(Activity): Only one stretch of the data below is wanted: the lines from the one with "798.00 -> none" through the one with "total: 4402.50 -> 5125.50", repeated exactly.

(Task data):
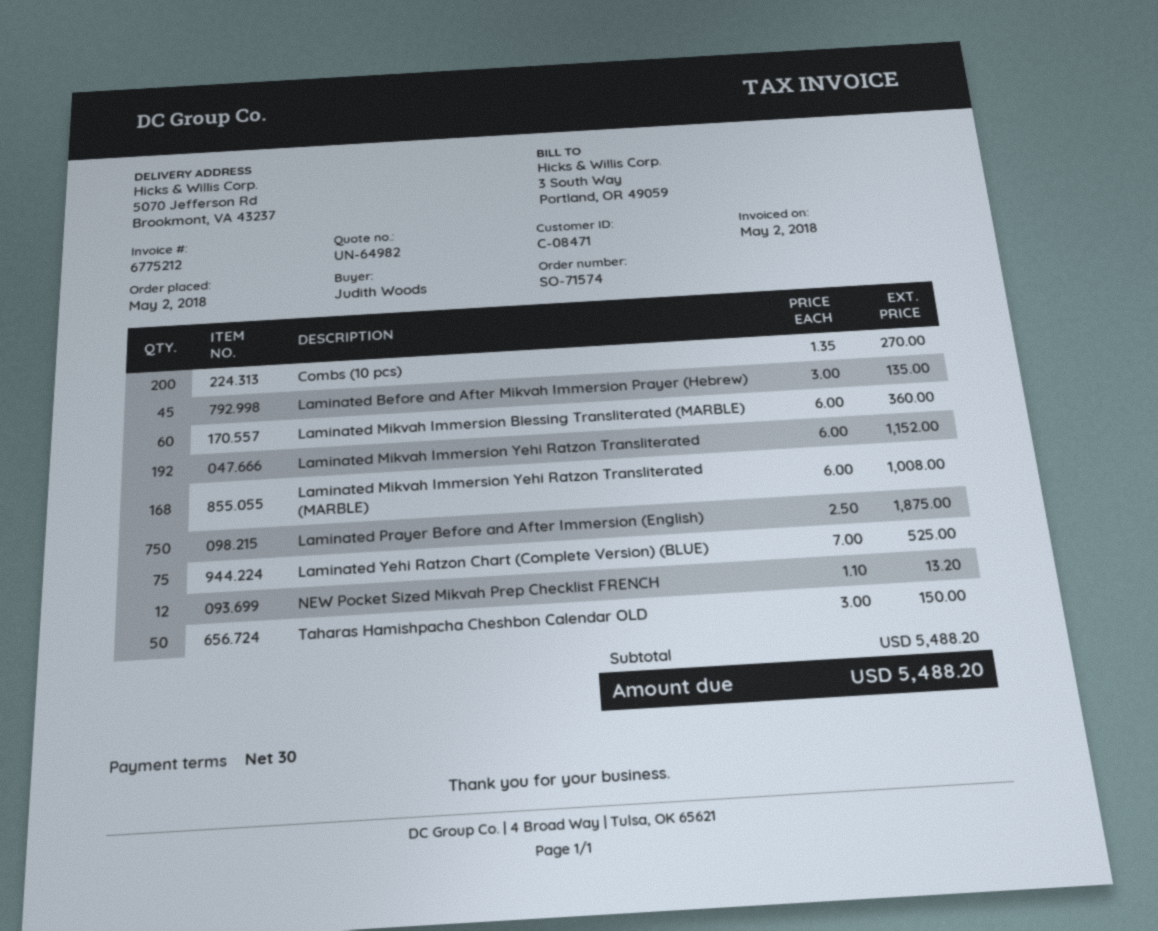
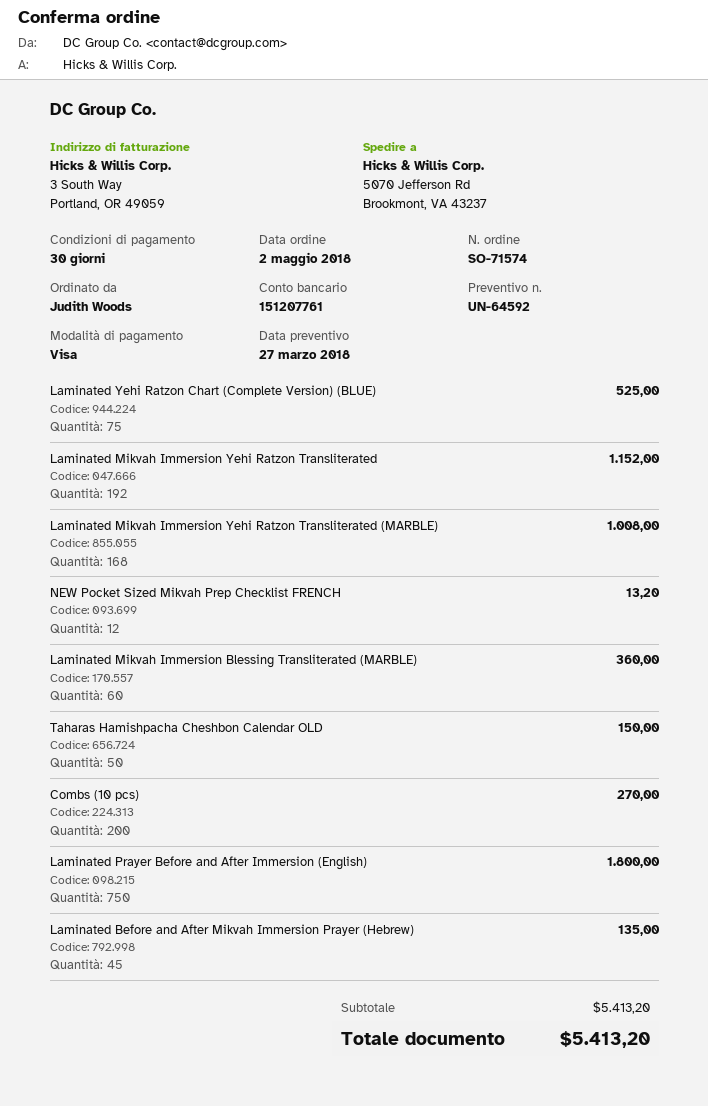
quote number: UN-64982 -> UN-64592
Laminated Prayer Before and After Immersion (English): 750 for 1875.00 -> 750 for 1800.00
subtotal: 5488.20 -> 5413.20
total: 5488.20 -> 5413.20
--
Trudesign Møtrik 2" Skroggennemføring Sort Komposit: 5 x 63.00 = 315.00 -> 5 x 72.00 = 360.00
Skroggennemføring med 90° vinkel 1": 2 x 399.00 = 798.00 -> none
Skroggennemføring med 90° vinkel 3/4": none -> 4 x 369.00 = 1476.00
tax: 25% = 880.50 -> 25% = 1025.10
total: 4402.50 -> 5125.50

(Answer box):
Skroggennemføring med 90° vinkel 1": 2 x 399.00 = 798.00 -> none
Skroggennemføring med 90° vinkel 3/4": none -> 4 x 369.00 = 1476.00
tax: 25% = 880.50 -> 25% = 1025.10
total: 4402.50 -> 5125.50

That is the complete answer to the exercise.